[MPlayer-dev-eng] Nut and B frames (and much more) NODAEMON

Tue Apr 27 18:33:07 CEST 2004

On Tue, Apr 27, 2004 at 05:13:31PM +0200, Michael Niedermayer wrote:
> > The other approach would be to just have the one packet for all 25,
> > with the first PTS, and then have the codec layer generate the rest
> > with appropriate timestamps. But personally I'm against codecs ever
> > touching timestamps since most handle time very stupidly.
> even another approach is to store the individual wavelet transformed frames 

We were talking about 3D wavelet transform, so individual frames no
longer exist after the transform...

> with some reordering, and iam almost certain this is what the standard 
> committees will do if they decide to standardize such a thing
> why?
> simple, its much more flexible, just discard the temporal high-frequency 
> subband(s) and u got a video with with 1/2,1/4, ... fps or discard the 
> spatial high freq subband(s) and u got 1/2, ... the resolution

Uhg, these standards committees and their stupid temporal scalability
goals... When will they learn that 1/2 fps looks totally horrible and
they'd be better off just dropping to 1/4 or 1/16 resolution???

> > Anyway I understand your thought that in some ways, video in the time
> > domain is similar to audio.
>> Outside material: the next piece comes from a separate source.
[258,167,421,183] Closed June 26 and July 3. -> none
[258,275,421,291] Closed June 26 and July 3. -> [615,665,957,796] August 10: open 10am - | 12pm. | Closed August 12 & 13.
But it's a lot different too. Audio is
> > oversampled (44100 or even 48000 or 96000 Hz when you only need about
> > 38000), but video is grossly undersampled (24-30 Hz when you need
> > about 500 Hz). So doing frequency transforms on video in the time
> > domain doesn't really make a lot of sense until we have equipment that
> > can work at 500 fps (or at least 150 fps or so...).
> thats surely true, unless the temporal transform is done along the motion 
> trajectories

If real motion estimation is even possible at only 24-30 fps...
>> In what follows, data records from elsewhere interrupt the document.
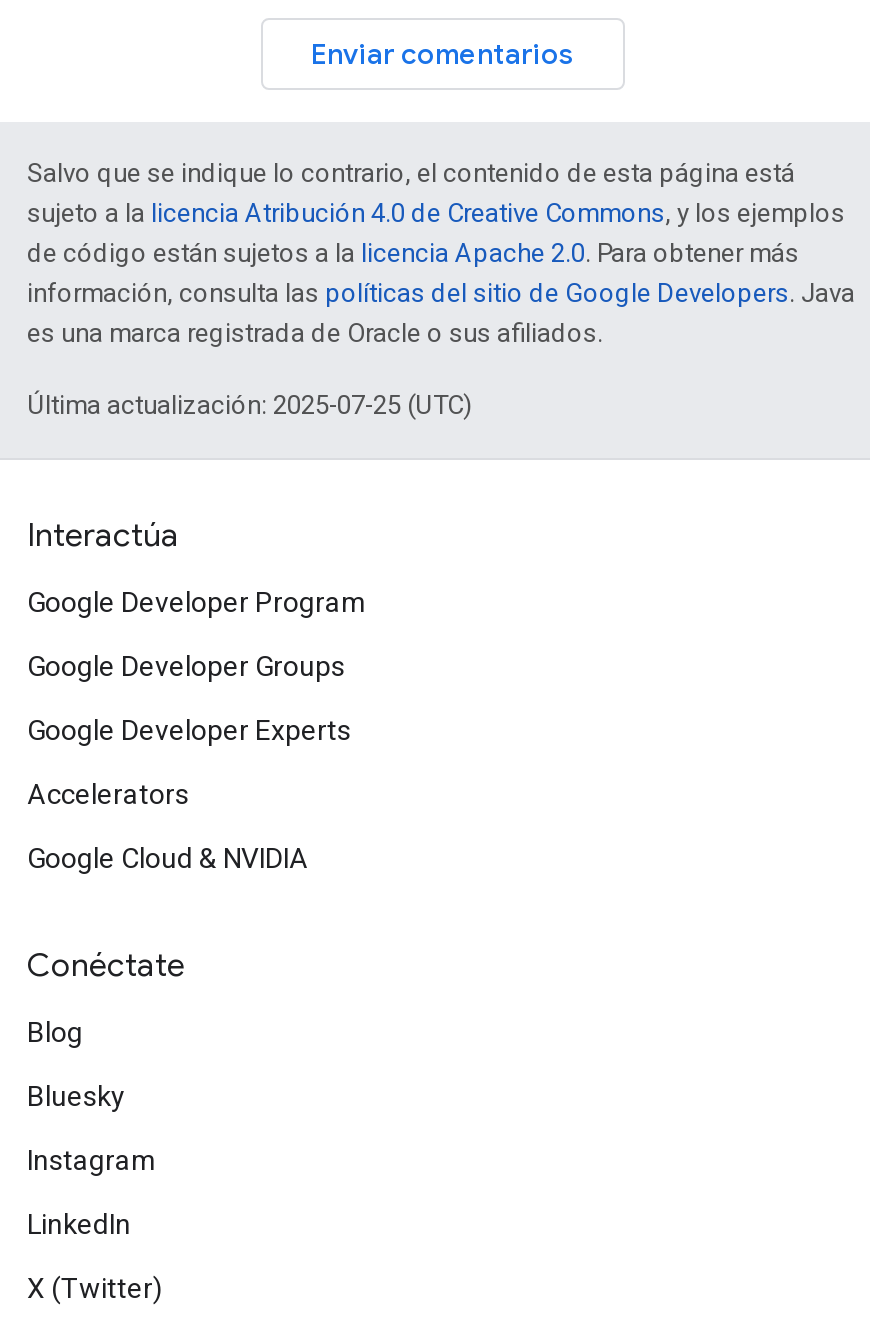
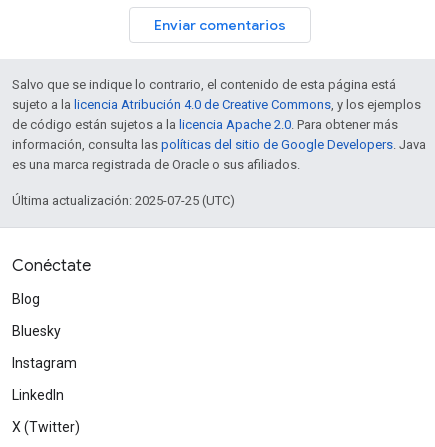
[27,516,367,874] Interactúa | Google Developer Program | Google Developer Groups | Google Developer Experts | Accelerators | Google Cloud & NVIDIA -> none

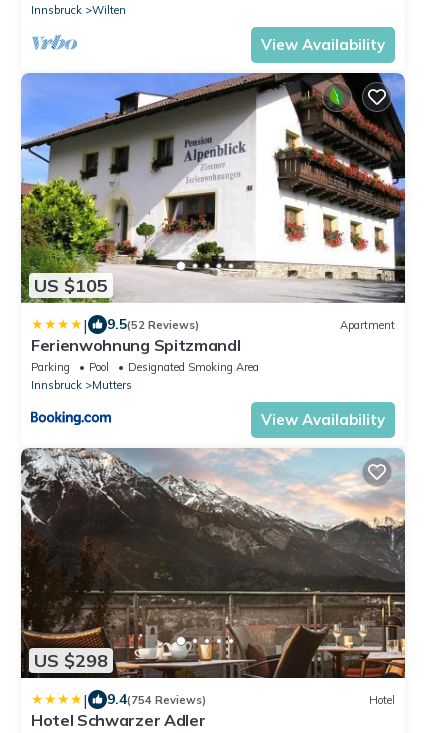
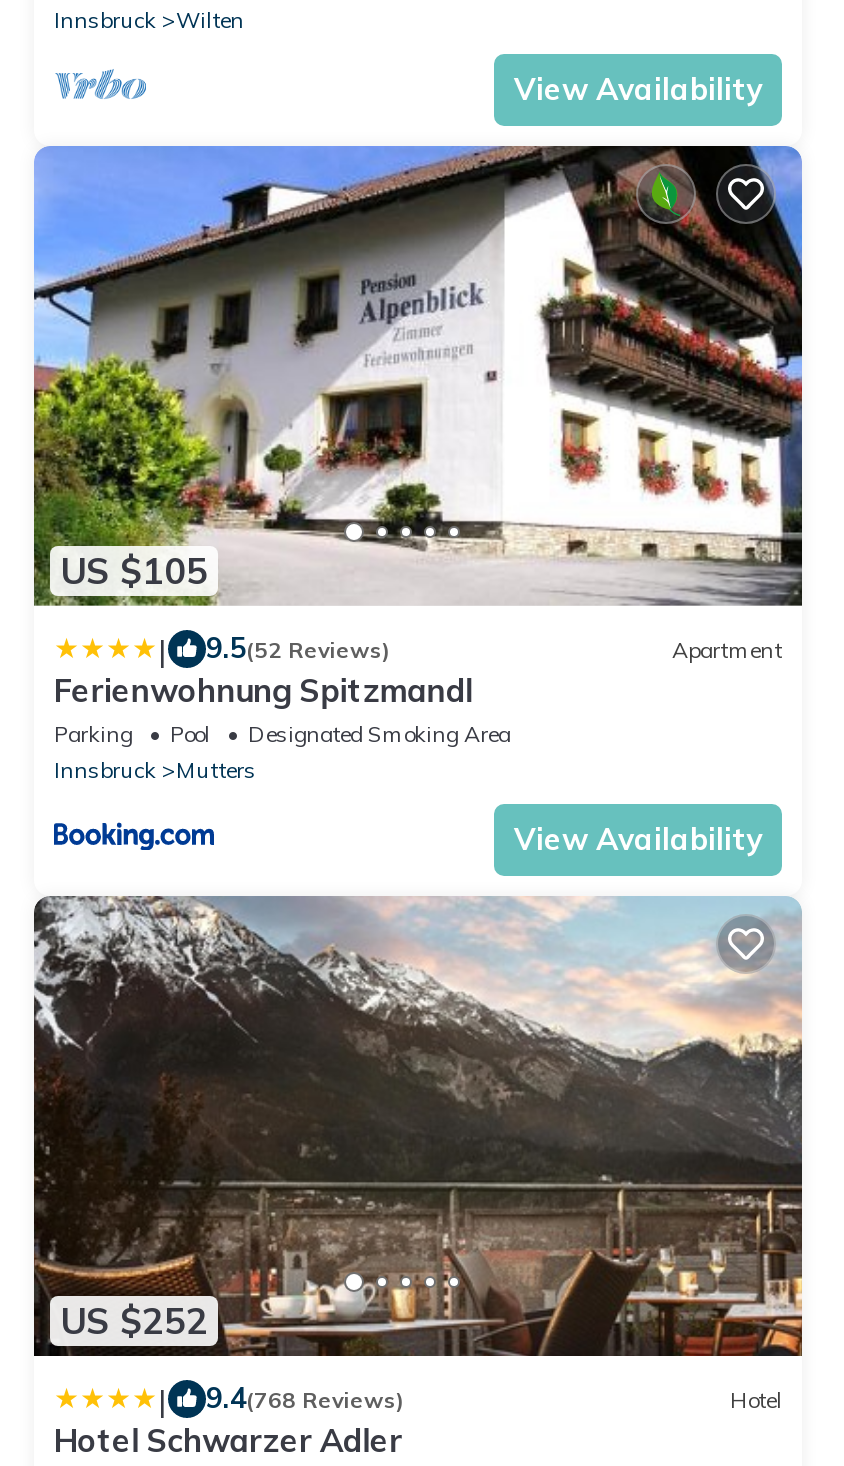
[34,649,108,672] US $298 -> [60,1298,208,1344] US $252
[107,690,206,708] 9.4(754 Reviews) -> [206,1381,404,1417] 9.4(768 Reviews)

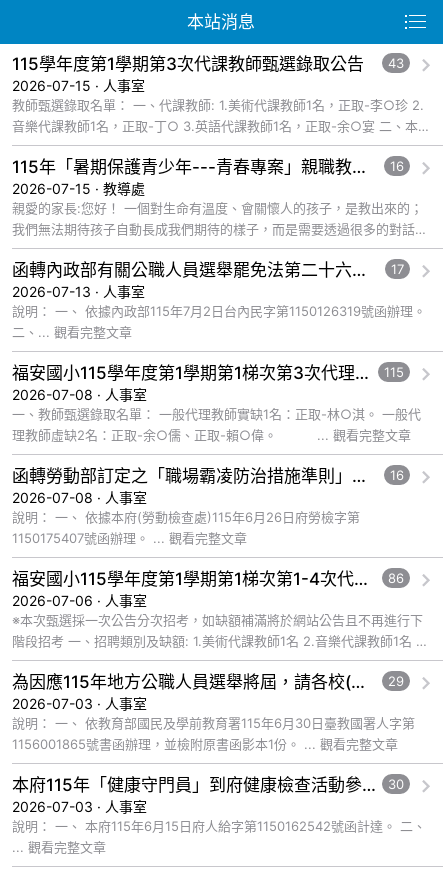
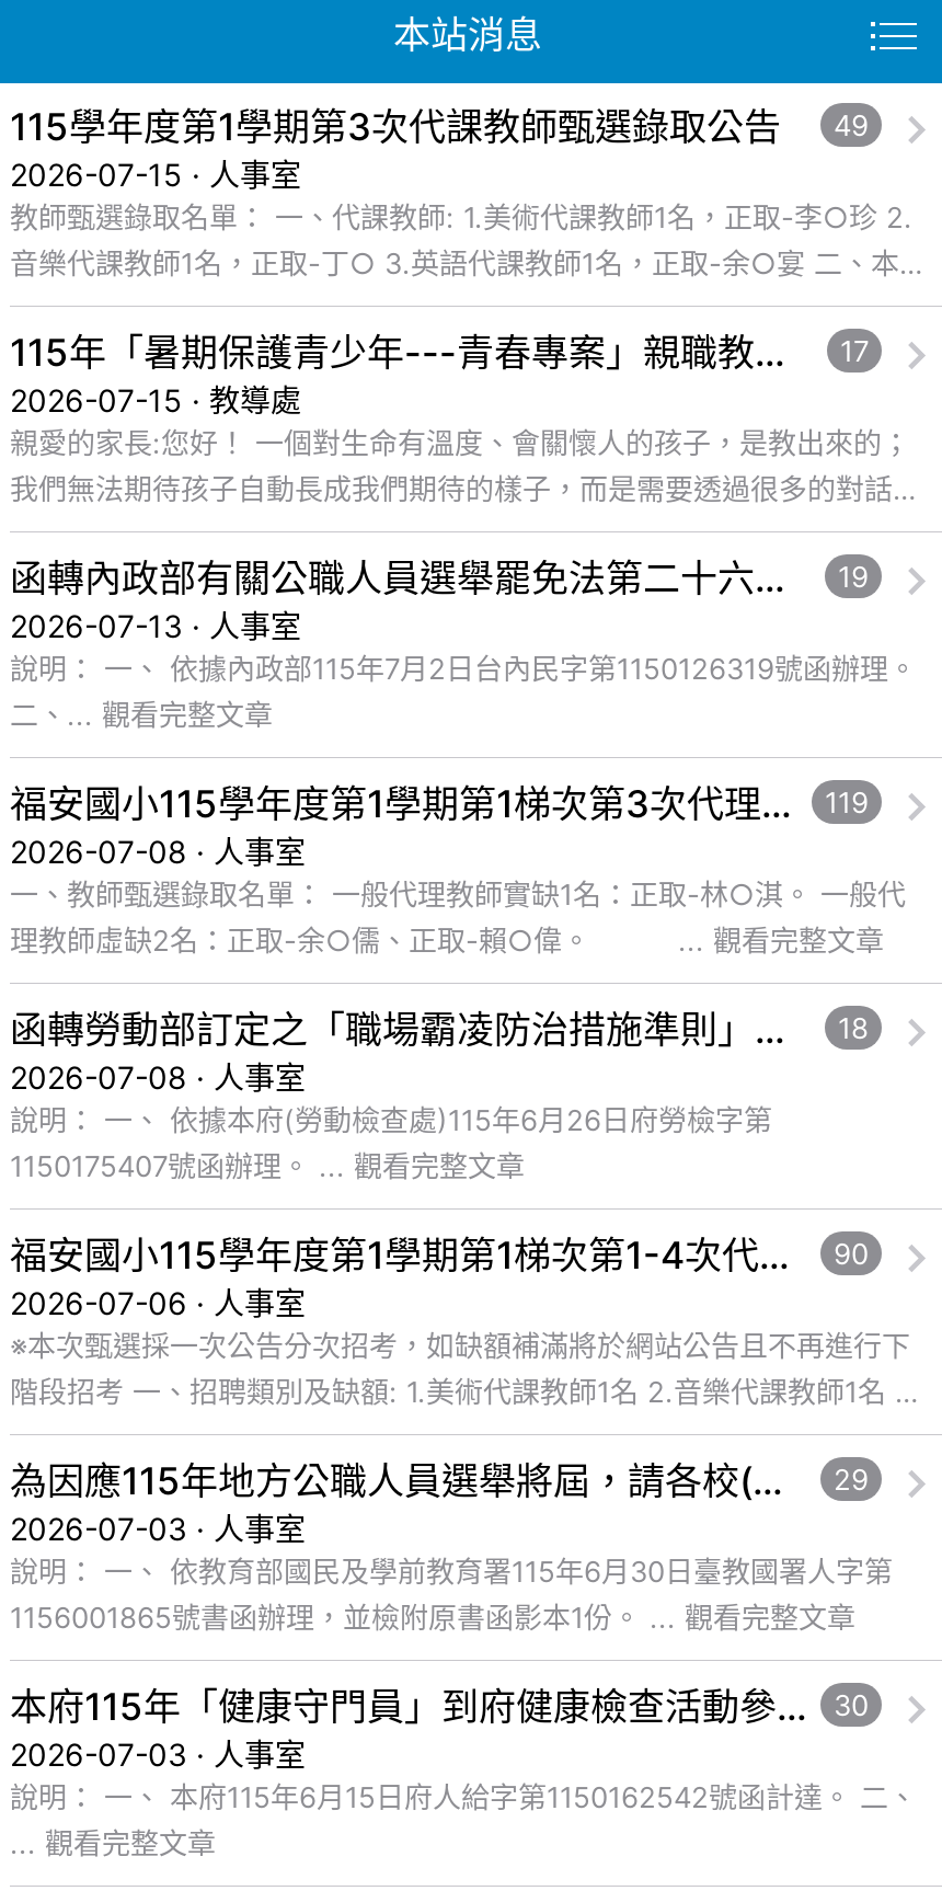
[12,54,404,74] 115學年度第1學期第3次代課教師甄選錄取公告 43 -> [10,105,869,149] 115學年度第1學期第3次代課教師甄選錄取公告 49
[390,158,404,174] 16 -> [840,333,869,368] 17
[391,261,404,277] 17 -> [838,559,869,594] 19
[384,364,404,380] 115 -> [825,784,869,820] 119
[390,467,404,483] 16 -> [838,1010,869,1045] 18
[388,570,404,586] 86 -> [834,1236,869,1271] 90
> > > Another thing, what if the codec does this:
> > > 1) takes frames 0-24 and generates a G bitstream
> > > 2) takes frames 20-44 and generates another G bitstream
> > > and the decoder is supposed to blend frames 20,21,22,23,24 together
> > > to avoid "block artifacts" in the time domain?
> > > In other words, the group of frames are partially overlapped.
> > > (this already happens in audio coding, right?)
> >
> > This should work fine with the sort of things I described above.
> yes for video, but what about audio, with a delay? should the pts represent 
> the first sample the decoder will output for the given bitstream packet? i 
> guess so, it seems to be the most obvious choice

It depends on whether you want to do ugly hacks to accommodate broken
codec implementations that can't pass pts through, or whether you want
to store the correct information. IMO nut pts should _always_ be
actual pts for the data encoded in the packet, not dts. But audio
decoders are broken and often hide the relationship between input
frame and output... Of course a good container would encourage people
to write codecs that don't suck...

Rich